Raved about practically before they'd played a show, much less released any music, they're exactly the sort of band we should be cynical about; too many dreadful groups in the past have been foisted on us by the hype machine before we've had time to think.

The Drums are not dreadful. Far from it: they make elegant, reedy indie pop in the grand tradition of puny British bands of yore (the Eighties). Sometimes they seem a bit like a Smiths covers band and sometimes they seem a bit like a pastiche of Orange Juice. Without their obvious conviction they'd be laughed out of town, but they come off as totally legitimate, if a bit wet.

Live, however, they're something else. Frontman Jonathan Pierce sweeps onto the stage some time after the rest of his band have launched in the first song.

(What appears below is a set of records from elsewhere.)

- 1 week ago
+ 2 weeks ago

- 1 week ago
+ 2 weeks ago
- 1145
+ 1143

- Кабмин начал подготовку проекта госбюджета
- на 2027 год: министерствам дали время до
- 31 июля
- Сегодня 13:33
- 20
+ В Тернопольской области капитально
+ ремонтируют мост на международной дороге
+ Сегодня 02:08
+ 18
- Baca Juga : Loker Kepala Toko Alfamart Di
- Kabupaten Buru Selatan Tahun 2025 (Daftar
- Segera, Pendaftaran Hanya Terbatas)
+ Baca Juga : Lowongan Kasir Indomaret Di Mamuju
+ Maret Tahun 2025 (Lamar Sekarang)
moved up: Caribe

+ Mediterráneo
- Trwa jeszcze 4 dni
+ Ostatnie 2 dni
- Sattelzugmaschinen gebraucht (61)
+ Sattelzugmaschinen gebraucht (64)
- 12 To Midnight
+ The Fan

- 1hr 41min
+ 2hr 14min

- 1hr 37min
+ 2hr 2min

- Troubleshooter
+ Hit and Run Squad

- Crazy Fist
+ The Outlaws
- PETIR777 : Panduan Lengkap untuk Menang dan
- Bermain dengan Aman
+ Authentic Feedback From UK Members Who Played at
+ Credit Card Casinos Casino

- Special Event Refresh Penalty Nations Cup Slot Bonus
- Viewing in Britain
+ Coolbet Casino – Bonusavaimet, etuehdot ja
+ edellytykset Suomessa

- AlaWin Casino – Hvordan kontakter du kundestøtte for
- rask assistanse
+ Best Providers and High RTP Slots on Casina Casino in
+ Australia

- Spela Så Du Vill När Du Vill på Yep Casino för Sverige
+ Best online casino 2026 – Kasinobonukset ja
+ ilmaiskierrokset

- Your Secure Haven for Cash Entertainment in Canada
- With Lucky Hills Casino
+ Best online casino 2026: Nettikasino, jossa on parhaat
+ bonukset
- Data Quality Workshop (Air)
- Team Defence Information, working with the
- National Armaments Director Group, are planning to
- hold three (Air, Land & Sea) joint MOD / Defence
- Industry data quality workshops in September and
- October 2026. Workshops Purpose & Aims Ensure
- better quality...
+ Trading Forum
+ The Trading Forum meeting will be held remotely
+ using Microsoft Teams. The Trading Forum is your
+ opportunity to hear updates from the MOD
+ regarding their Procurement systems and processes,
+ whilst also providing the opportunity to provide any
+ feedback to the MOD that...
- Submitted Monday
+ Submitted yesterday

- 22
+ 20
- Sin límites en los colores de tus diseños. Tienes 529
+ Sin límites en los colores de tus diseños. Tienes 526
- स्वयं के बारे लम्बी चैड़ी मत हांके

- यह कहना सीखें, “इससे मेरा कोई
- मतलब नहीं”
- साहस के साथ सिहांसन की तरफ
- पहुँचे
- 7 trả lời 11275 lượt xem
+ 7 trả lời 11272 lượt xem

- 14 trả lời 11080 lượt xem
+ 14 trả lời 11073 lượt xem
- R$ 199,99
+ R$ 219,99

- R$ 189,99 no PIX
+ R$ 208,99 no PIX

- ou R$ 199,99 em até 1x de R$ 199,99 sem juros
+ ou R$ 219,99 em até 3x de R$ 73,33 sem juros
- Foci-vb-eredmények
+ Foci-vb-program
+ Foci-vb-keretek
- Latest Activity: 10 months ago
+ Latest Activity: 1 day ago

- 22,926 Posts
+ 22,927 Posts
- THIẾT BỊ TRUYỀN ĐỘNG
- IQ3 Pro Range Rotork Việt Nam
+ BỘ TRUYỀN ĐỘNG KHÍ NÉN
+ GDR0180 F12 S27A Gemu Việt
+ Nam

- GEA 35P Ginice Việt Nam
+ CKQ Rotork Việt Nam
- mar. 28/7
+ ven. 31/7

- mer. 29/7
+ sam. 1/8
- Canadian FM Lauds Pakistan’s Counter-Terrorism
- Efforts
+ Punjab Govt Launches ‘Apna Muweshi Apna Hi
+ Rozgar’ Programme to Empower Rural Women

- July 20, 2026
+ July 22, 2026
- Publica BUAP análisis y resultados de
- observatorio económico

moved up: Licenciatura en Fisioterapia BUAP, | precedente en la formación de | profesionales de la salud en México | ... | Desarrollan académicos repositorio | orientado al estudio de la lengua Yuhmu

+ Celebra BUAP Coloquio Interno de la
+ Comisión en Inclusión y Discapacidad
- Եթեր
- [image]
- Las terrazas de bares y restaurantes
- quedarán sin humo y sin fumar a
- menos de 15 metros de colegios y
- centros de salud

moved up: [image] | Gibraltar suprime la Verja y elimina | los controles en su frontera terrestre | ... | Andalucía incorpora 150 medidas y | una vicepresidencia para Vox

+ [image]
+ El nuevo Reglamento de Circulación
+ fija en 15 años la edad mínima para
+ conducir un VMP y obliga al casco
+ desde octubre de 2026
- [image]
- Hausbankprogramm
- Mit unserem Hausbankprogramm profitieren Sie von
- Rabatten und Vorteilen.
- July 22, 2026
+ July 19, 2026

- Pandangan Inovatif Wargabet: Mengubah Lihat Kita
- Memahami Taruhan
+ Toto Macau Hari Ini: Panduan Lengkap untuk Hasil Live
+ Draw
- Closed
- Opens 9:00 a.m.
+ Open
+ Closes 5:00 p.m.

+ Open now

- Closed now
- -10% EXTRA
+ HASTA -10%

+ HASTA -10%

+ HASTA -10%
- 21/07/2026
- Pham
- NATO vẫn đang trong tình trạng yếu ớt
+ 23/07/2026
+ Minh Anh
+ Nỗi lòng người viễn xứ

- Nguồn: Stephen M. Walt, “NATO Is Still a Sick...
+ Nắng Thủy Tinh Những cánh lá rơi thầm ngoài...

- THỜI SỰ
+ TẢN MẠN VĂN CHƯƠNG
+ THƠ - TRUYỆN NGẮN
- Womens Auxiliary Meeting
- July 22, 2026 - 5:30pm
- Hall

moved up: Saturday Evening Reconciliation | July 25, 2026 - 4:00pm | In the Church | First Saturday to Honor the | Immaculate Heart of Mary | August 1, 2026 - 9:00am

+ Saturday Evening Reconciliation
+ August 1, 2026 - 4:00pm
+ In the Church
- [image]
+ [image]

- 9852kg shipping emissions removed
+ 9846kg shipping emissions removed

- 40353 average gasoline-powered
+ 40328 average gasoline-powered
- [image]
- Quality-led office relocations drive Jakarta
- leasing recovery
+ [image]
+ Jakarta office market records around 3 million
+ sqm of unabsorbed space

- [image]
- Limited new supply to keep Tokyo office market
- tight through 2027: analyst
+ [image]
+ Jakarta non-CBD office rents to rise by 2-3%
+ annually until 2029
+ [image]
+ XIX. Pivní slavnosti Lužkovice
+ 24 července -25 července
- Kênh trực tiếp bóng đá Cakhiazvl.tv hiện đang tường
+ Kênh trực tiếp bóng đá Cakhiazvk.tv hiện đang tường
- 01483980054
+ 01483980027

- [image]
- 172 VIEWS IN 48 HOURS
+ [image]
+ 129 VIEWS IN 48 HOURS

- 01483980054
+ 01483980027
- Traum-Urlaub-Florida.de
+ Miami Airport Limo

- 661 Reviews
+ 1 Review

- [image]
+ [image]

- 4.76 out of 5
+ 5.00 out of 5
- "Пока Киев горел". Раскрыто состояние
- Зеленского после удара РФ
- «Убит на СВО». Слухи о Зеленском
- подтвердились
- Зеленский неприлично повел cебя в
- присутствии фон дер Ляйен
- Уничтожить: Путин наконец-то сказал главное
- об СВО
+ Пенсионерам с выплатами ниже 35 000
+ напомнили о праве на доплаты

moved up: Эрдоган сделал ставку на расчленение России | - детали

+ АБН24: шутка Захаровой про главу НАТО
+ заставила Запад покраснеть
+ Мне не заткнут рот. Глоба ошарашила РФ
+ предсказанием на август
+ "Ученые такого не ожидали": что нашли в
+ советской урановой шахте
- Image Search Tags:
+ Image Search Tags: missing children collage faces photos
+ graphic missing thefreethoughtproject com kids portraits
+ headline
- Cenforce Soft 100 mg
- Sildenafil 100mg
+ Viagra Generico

Immediately, he's twirling like Morrissey robbed of his gladioli, and feyly if energetically humping the mic stand. This kind of behaviour continues throughout the show, as he pouts and struts and flexes across the stage, making a spectacle of himself.

The music, and his voice, are much more powerful tonight. It doesn't sound like the C86 jangle-pop of their recorded output, it's too vibrant and too vigorous. It hardly seems to be the same band playing at all, in fact. Perhaps in lesser hands, all this carrying on would be laughable. Perhaps it still is, but flanked as he is by similarly shimmying guitarists, it looks so much like he means his every daft prance that it hangs together. It's quite a surprise, actually. To look at them in their moody press shots, you wouldn't expect them to be this camply animated. It's refreshing when your cynicism turns out unfounded.